The US just killed state AI regulation
On March 20, the White House released a four-page document titled the National Policy Framework for Artificial Intelligence, calling on Congress to preempt state-level AI laws in favor of a single federal "light-touch" regime. It is the most significant US AI governance move in years, and it deserves a skeptical read. The framework lays out seven pillars, from child safety to workforce development, but the headline is Pillar VII: a direct call for Congress to override state AI regulation and establish what amounts to a minimally burdensome national standard. In the White House's words, Congress should "preempt state AI laws that impose undue burdens to ensure a minimally burdensome national standard consistent with these recommendations, not fifty discordant ones." This is not just a policy suggestion. It builds on President Trump's December 2025 executive order, which directed federal agencies to identify and challenge state AI laws deemed "onerous." States that don't fall in line could face restrictions on broadband and internet funding. The message is clear: the federal government wants to be the only voice in the room on AI.
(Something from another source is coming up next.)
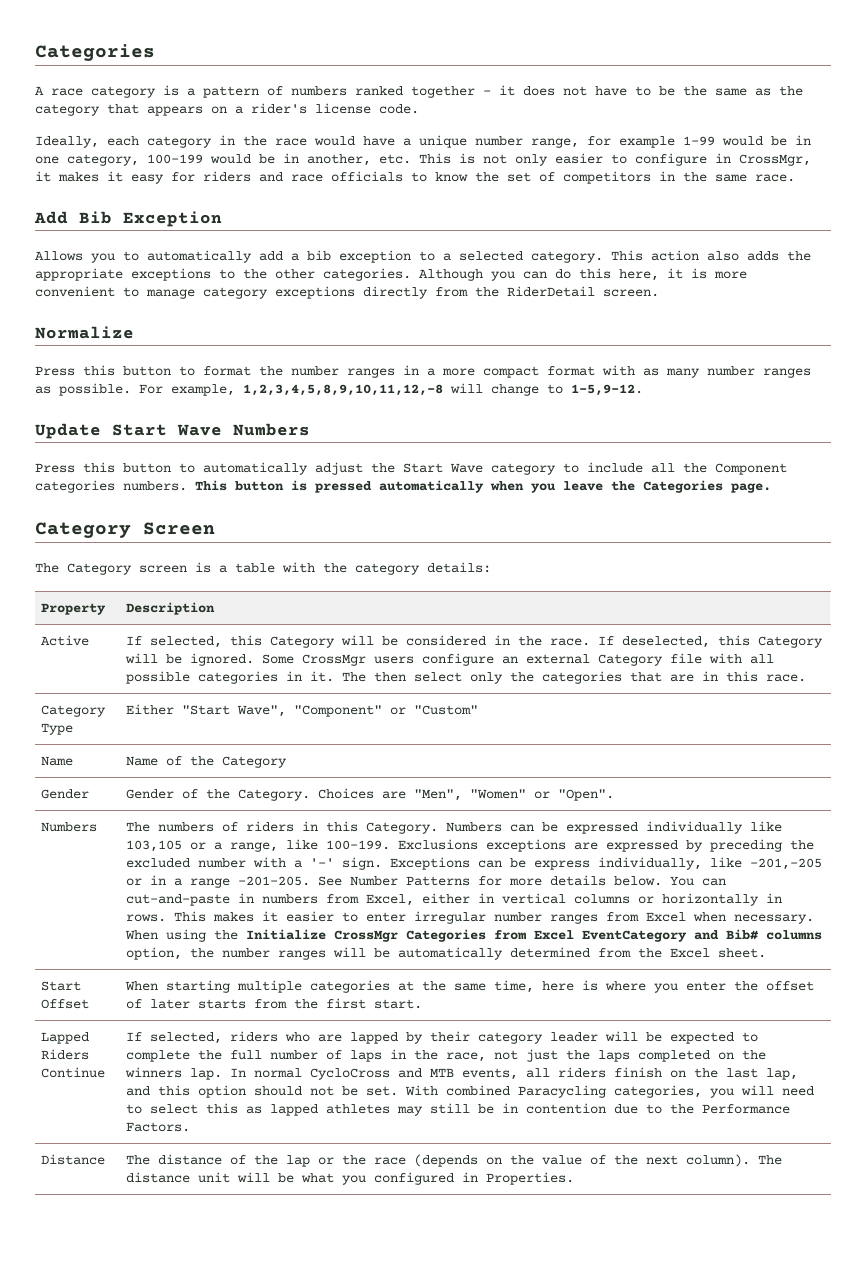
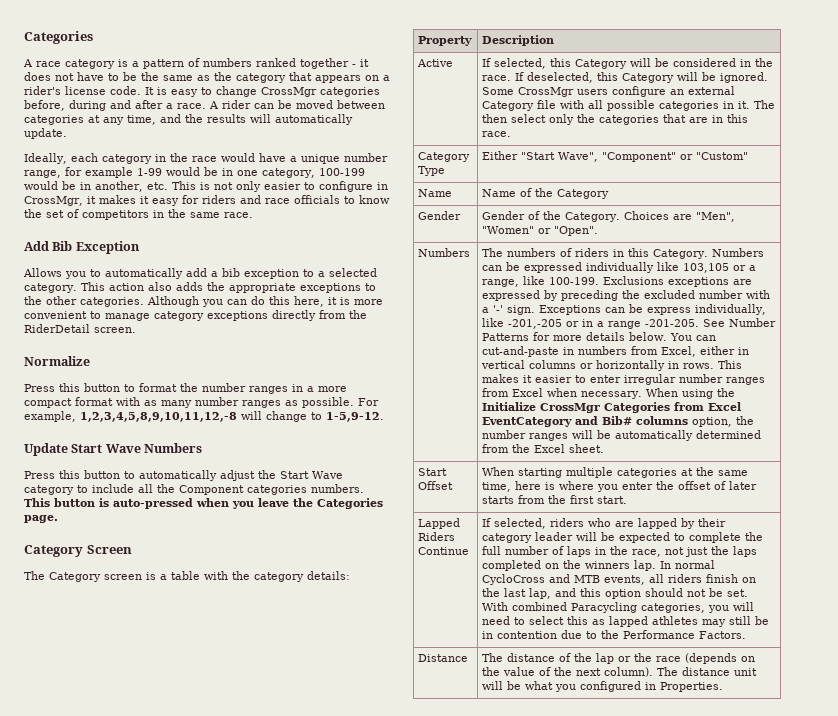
(419, 109) none -> [145,86,380,97] [24,100,385,111] [24,114,353,125] [24,128,67,139] It is easy to change CrossMgr categories before, during and after a race. A rider can be moved between categories at any time, and the results will automatically update.
[315,480,484,493] pressed automatically -> [113,498,193,509] auto-pressed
What "light-touch" actually means
The framework's language sounds reasonable on its surface. Who wouldn't want to avoid a "fragmented patchwork" of regulations? But look at what it actually proposes, and the picture changes. No new federal rulemaking body for AI. No mandatory risk assessments. No incident reporting requirements. No enforceable duties of care. Instead, the framework relies on existing regulatory bodies with "subject matter expertise" and "industry-led standards." It calls for regulatory sandboxes and making federal datasets available for AI training. In practice, "light-touch" does not mean better regulation. It means less regulation. The framework creates a ceiling without establishing a meaningful floor. States like Colorado, which passed the country's most comprehensive AI consumer protection law in 2024, and California, which enacted multiple AI transparency measures, would see their work effectively nullified, with nothing concrete taking its place at the federal level.
The Section 230 playbook
If this feels familiar, it should. The United States has run this experiment before. In 1996, Congress passed Section 230 of the Communications Decency Act, granting online platforms broad immunity from liability for user-generated content. The idea was to let the internet flourish by removing legal friction. And it worked, in a narrow sense. The internet did flourish. But Section 230 also created a low-accountability environment where platforms had little incentive to address harms like disinformation, algorithmic radicalization, and the exploitation of children. The parallel to AI preemption is uncomfortable but precise. In both cases, the pitch is the same: let innovation run, deal with harms later, trust the market. And in both cases, the structural problem is identical. Once you build a massive industry inside a permissive legal framework, the political will to retrofit accountability rarely materializes. Brad Carson, president of Americans for Responsible Innovation, put it plainly: "Develop a high-powered industry in a low-accountability environment and the political will to address its harms later will fail to materialize." That is not a prediction. It is what happened with social media. The framework's defenders will argue that this time is different, that AI needs room to grow and that fragmented state laws genuinely create compliance headaches. That last part is true. Some state-level AI bills have been poorly drafted, overly broad, or technically uninformed. Colorado's law, for instance, drew criticism from the White House for potentially "forcing AI models to produce false results." Not all state regulation is good regulation. But the answer to bad state regulation is not no regulation. It is better regulation, with teeth.
The token concessions
The framework does include some substantive provisions. On children's safety, it calls for age-assurance requirements, parental controls, and features to reduce risks of sexual exploitation and self-harm. On energy, it includes a "Ratepayer Protection Pledge" to shield residential consumers from electricity cost increases caused by data center construction. These are real issues, and the provisions are not trivial. But they are also carefully bounded. The children's safety measures avoid defining what "commercially reasonable" actually means, and the energy provisions are silent on the broader environmental costs of the AI infrastructure boom. They read more like political cover than serious guardrails, enough to claim the framework is not purely deregulatory, but not enough to meaningfully constrain the industry.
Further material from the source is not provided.